• WHAT YOU ARE ASKED TO DO
Repeat the records in full and exactly, omitting pictures.

• TASK INPUTS
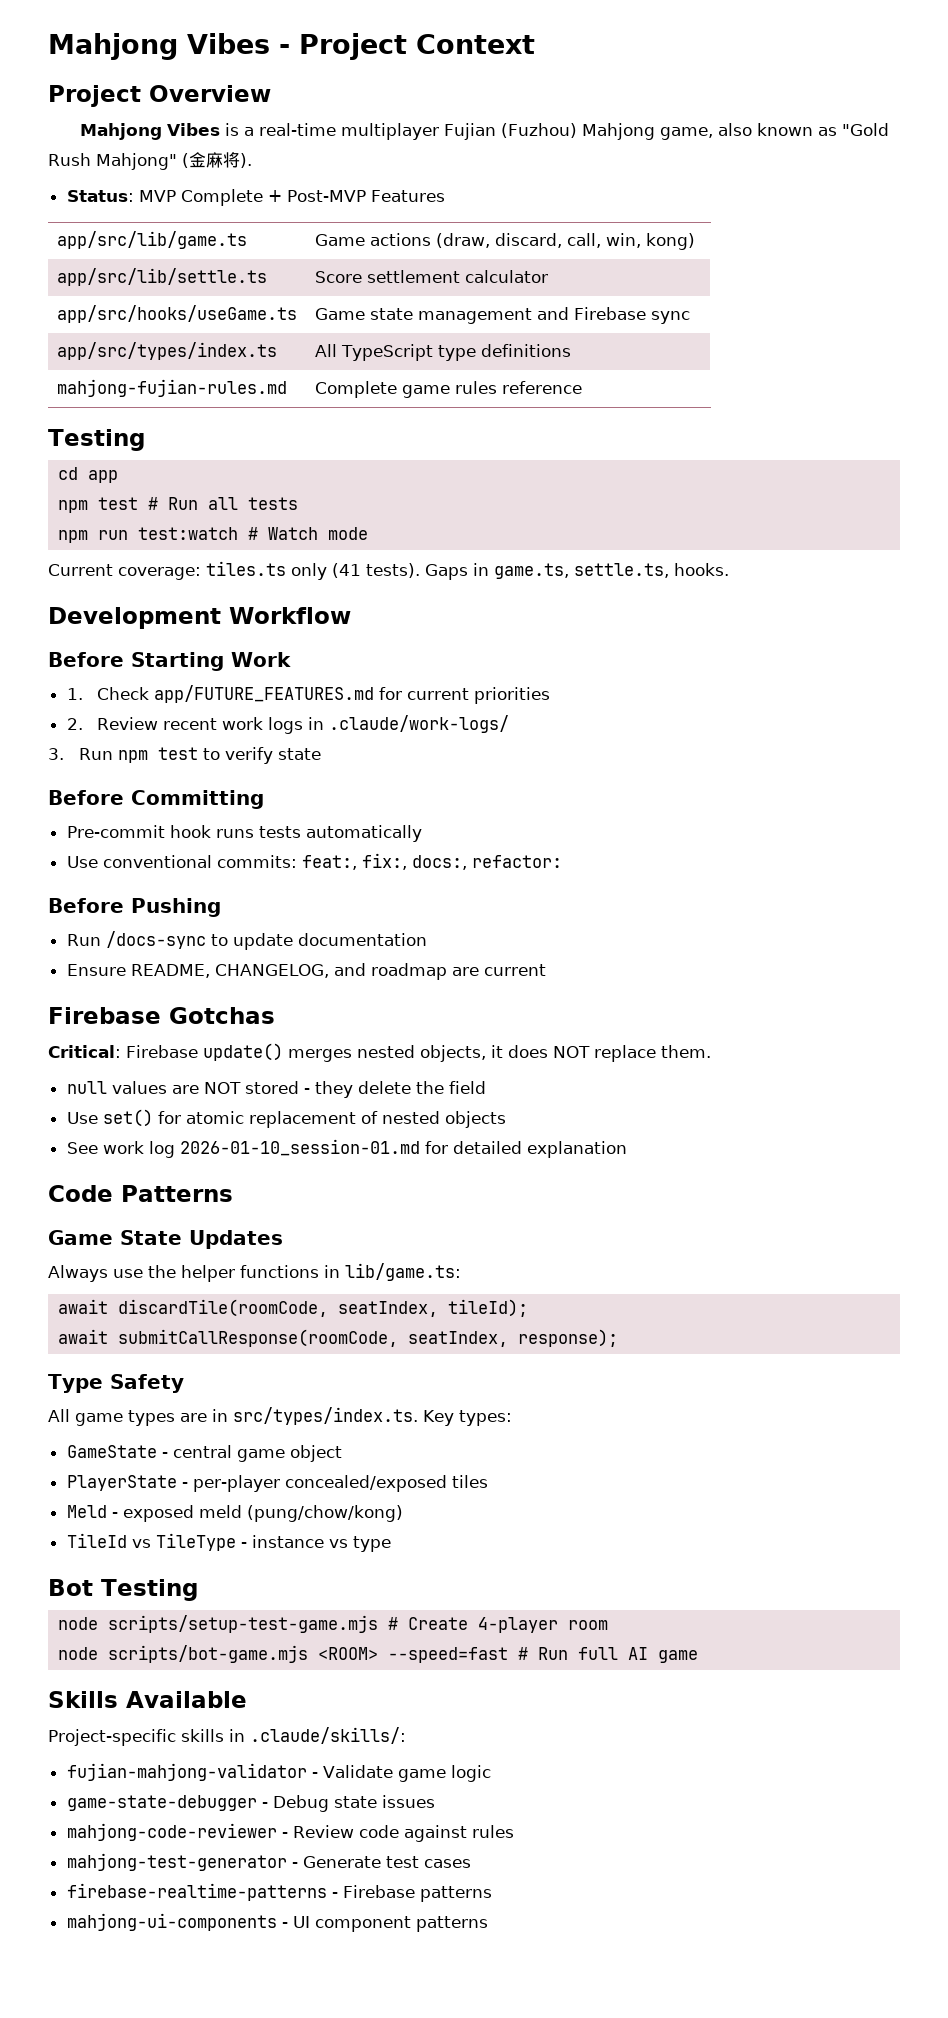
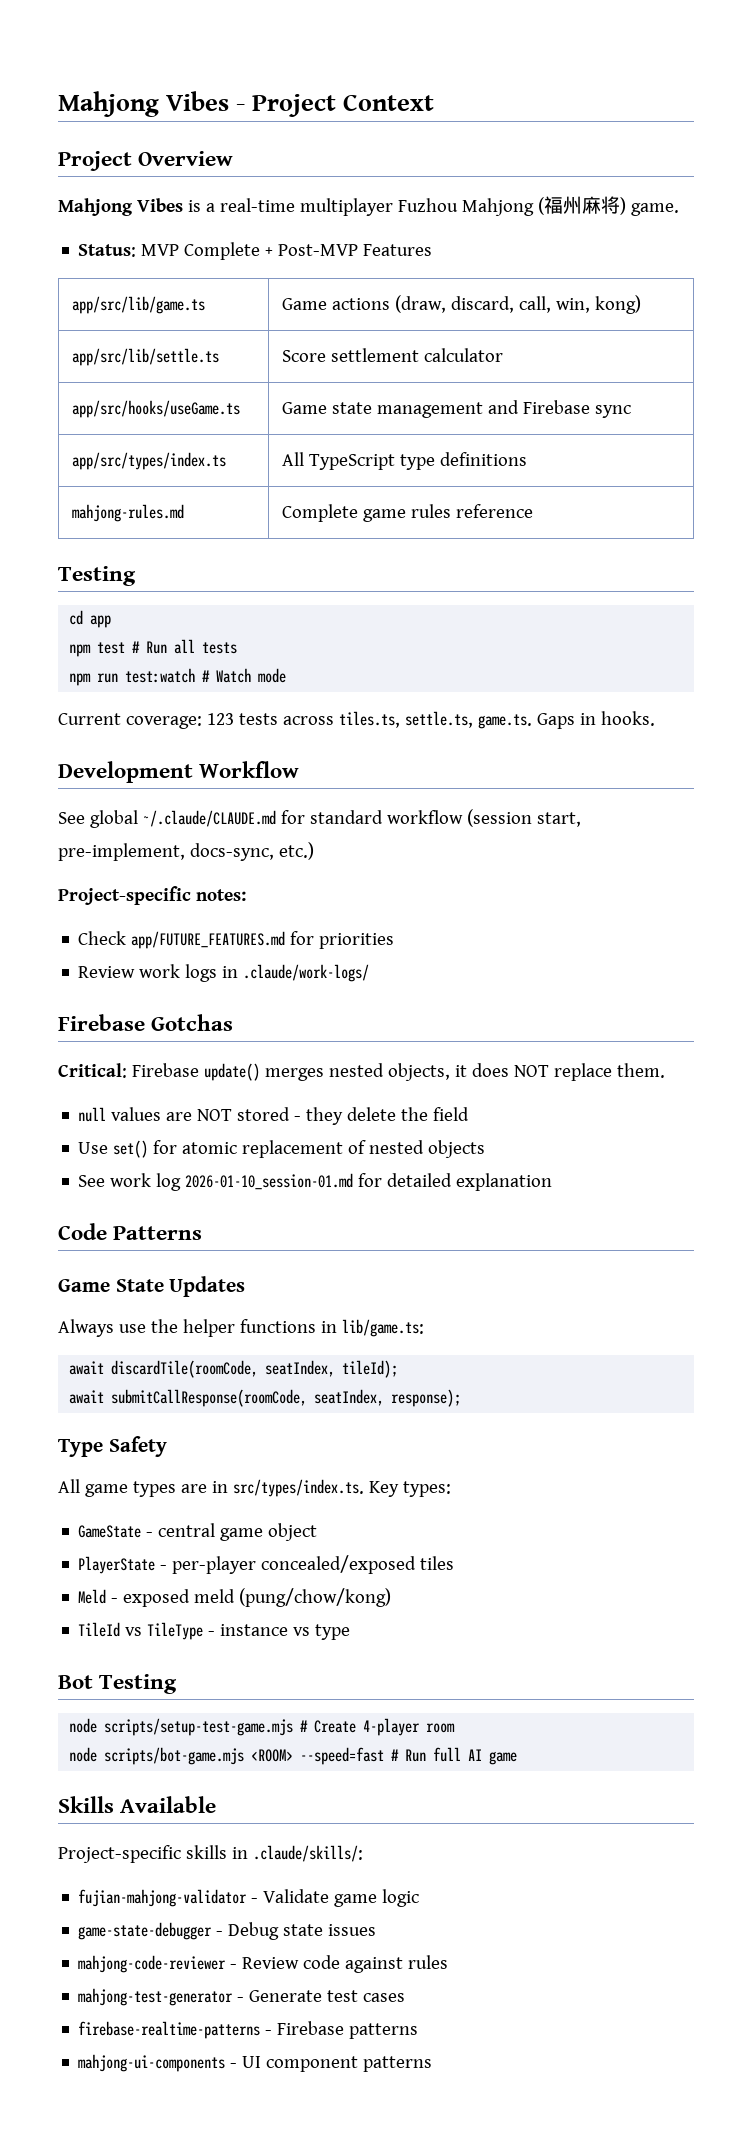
- Mahjong Vibes is a real-time multiplayer Fujian (Fuzhou) Mahjong game, also known as "Gold Rush Mahjong" (金麻将).
+ Mahjong Vibes is a real-time multiplayer Fuzhou Mahjong (福州麻将) game.
- mahjong-fujian-rules.md | Complete game rules reference
+ mahjong-rules.md | Complete game rules reference
- Current coverage: tiles.ts only (41 tests). Gaps in game.ts, settle.ts, hooks.
+ Current coverage: 123 tests across tiles.ts, settle.ts, game.ts. Gaps in hooks.
  Development Workflow
- Before Starting Work
- 1. Check app/FUTURE_FEATURES.md for current priorities
+ See global ~/.claude/CLAUDE.md for standard workflow (session start, pre-implement, docs-sync, etc.)
+ Project-specific notes:
+ Check app/FUTURE_FEATURES.md for priorities
- 2. Review recent work logs in .claude/work-logs/
+ Review work logs in .claude/work-logs/
- 3. Run npm test to verify state
- Before Committing
- Pre-commit hook runs tests automatically
- Use conventional commits: feat:, fix:, docs:, refactor:
- Before Pushing
- Run /docs-sync to update documentation
- Ensure README, CHANGELOG, and roadmap are current

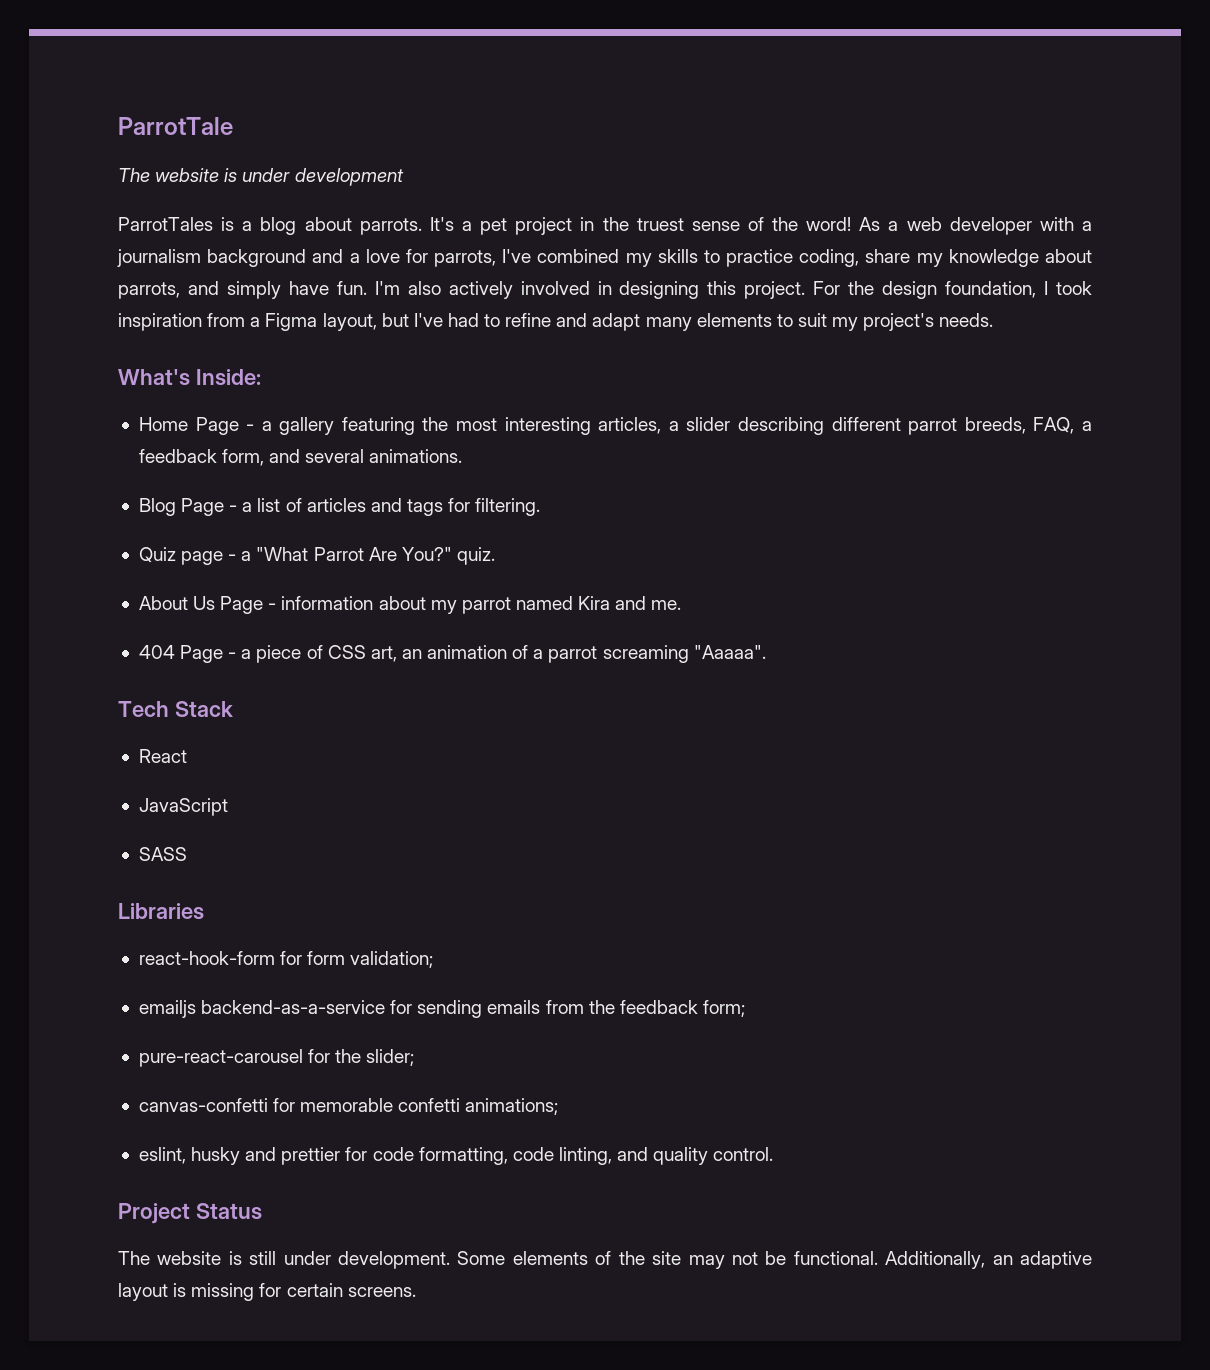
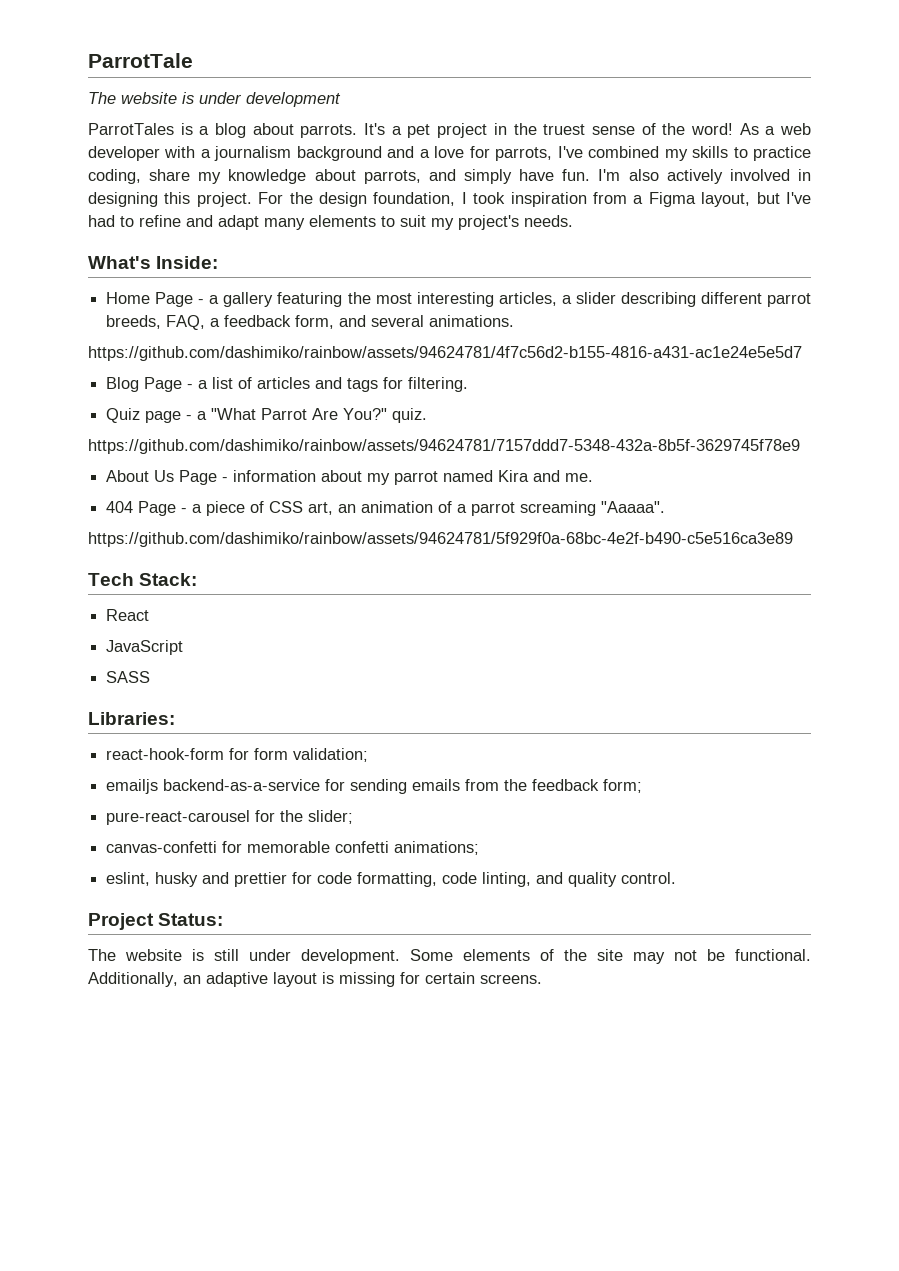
+ https://github.com/dashimiko/rainbow/assets/94624781/4f7c56d2-b155-4816-a431-ac1e24e5e5d7
+ https://github.com/dashimiko/rainbow/assets/94624781/7157ddd7-5348-432a-8b5f-3629745f78e9
+ https://github.com/dashimiko/rainbow/assets/94624781/5f929f0a-68bc-4e2f-b490-c5e516ca3e89
- Tech Stack
+ Tech Stack:
- Libraries
+ Libraries:
- Project Status
+ Project Status:

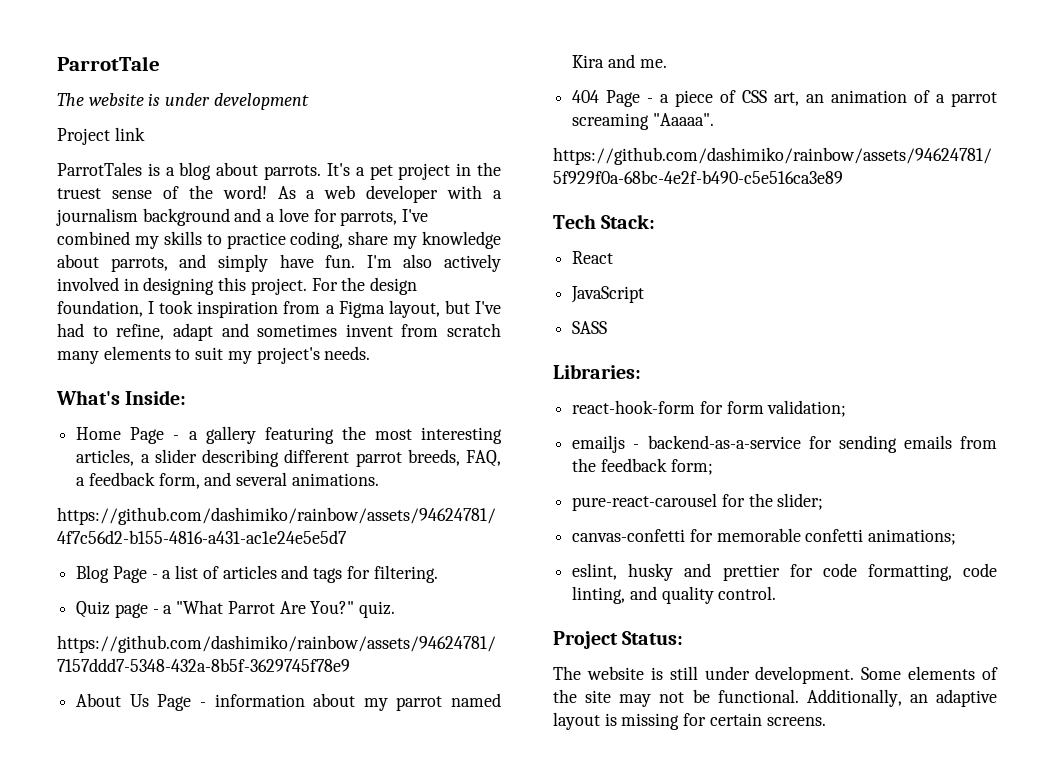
+ Project link
- For the design foundation, I took inspiration from a Figma layout, but I've had to refine and adapt many elements to suit my project's needs.
+ For the design foundation, I took inspiration from a Figma layout, but I've had to refine, adapt and sometimes invent from scratch many elements to suit my project's needs.
- emailjs backend-as-a-service for sending emails from the feedback form;
+ emailjs - backend-as-a-service for sending emails from the feedback form;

• OUTPUT FOR THIS EXERCISE
- Mahjong Vibes is a real-time multiplayer Fujian (Fuzhou) Mahjong game, also known as "Gold Rush Mahjong" (金麻将).
+ Mahjong Vibes is a real-time multiplayer Fuzhou Mahjong (福州麻将) game.
- mahjong-fujian-rules.md | Complete game rules reference
+ mahjong-rules.md | Complete game rules reference
- Current coverage: tiles.ts only (41 tests). Gaps in game.ts, settle.ts, hooks.
+ Current coverage: 123 tests across tiles.ts, settle.ts, game.ts. Gaps in hooks.
  Development Workflow
- Before Starting Work
- 1. Check app/FUTURE_FEATURES.md for current priorities
+ See global ~/.claude/CLAUDE.md for standard workflow (session start, pre-implement, docs-sync, etc.)
+ Project-specific notes:
+ Check app/FUTURE_FEATURES.md for priorities
- 2. Review recent work logs in .claude/work-logs/
+ Review work logs in .claude/work-logs/
- 3. Run npm test to verify state
- Before Committing
- Pre-commit hook runs tests automatically
- Use conventional commits: feat:, fix:, docs:, refactor:
- Before Pushing
- Run /docs-sync to update documentation
- Ensure README, CHANGELOG, and roadmap are current

+ https://github.com/dashimiko/rainbow/assets/94624781/4f7c56d2-b155-4816-a431-ac1e24e5e5d7
+ https://github.com/dashimiko/rainbow/assets/94624781/7157ddd7-5348-432a-8b5f-3629745f78e9
+ https://github.com/dashimiko/rainbow/assets/94624781/5f929f0a-68bc-4e2f-b490-c5e516ca3e89
- Tech Stack
+ Tech Stack:
- Libraries
+ Libraries:
- Project Status
+ Project Status:

+ Project link
- For the design foundation, I took inspiration from a Figma layout, but I've had to refine and adapt many elements to suit my project's needs.
+ For the design foundation, I took inspiration from a Figma layout, but I've had to refine, adapt and sometimes invent from scratch many elements to suit my project's needs.
- emailjs backend-as-a-service for sending emails from the feedback form;
+ emailjs - backend-as-a-service for sending emails from the feedback form;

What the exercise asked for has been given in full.